(Beginning of AVAILABLE DATA)

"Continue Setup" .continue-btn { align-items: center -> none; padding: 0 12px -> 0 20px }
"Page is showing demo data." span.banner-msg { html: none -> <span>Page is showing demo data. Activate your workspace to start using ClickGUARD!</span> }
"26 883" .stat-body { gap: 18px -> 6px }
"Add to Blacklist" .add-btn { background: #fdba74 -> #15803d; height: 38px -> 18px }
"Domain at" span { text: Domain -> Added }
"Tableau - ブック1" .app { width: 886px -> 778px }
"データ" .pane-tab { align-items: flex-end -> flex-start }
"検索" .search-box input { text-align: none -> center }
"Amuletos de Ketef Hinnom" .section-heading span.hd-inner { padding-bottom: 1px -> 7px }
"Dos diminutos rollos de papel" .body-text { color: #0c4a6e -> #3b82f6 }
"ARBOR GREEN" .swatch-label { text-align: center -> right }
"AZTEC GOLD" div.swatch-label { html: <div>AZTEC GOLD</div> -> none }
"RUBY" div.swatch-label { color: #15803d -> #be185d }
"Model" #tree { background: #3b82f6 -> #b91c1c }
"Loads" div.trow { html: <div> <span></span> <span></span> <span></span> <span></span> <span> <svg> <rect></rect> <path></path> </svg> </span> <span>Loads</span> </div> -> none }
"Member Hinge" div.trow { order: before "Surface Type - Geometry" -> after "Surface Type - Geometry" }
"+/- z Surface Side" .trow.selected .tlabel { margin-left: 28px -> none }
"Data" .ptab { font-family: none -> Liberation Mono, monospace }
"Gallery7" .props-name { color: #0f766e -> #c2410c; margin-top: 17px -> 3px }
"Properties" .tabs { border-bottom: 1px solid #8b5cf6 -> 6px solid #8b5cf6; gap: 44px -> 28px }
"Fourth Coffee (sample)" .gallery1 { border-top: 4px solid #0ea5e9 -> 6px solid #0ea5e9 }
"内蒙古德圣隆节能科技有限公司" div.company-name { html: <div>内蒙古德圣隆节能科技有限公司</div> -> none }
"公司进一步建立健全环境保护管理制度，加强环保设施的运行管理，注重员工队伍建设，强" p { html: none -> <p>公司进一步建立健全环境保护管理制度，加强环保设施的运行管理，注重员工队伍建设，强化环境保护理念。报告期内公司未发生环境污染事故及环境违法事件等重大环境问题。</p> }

(End of AVAILABLE DATA)

### [ABOUT THIS EXERCISE]
Look over the records above, and wherever a line contains the string "margin", copy that line.

### [RESPONSE TO THIS EXERCISE]
"+/- z Surface Side" .trow.selected .tlabel { margin-left: 28px -> none }
"Gallery7" .props-name { color: #0f766e -> #c2410c; margin-top: 17px -> 3px }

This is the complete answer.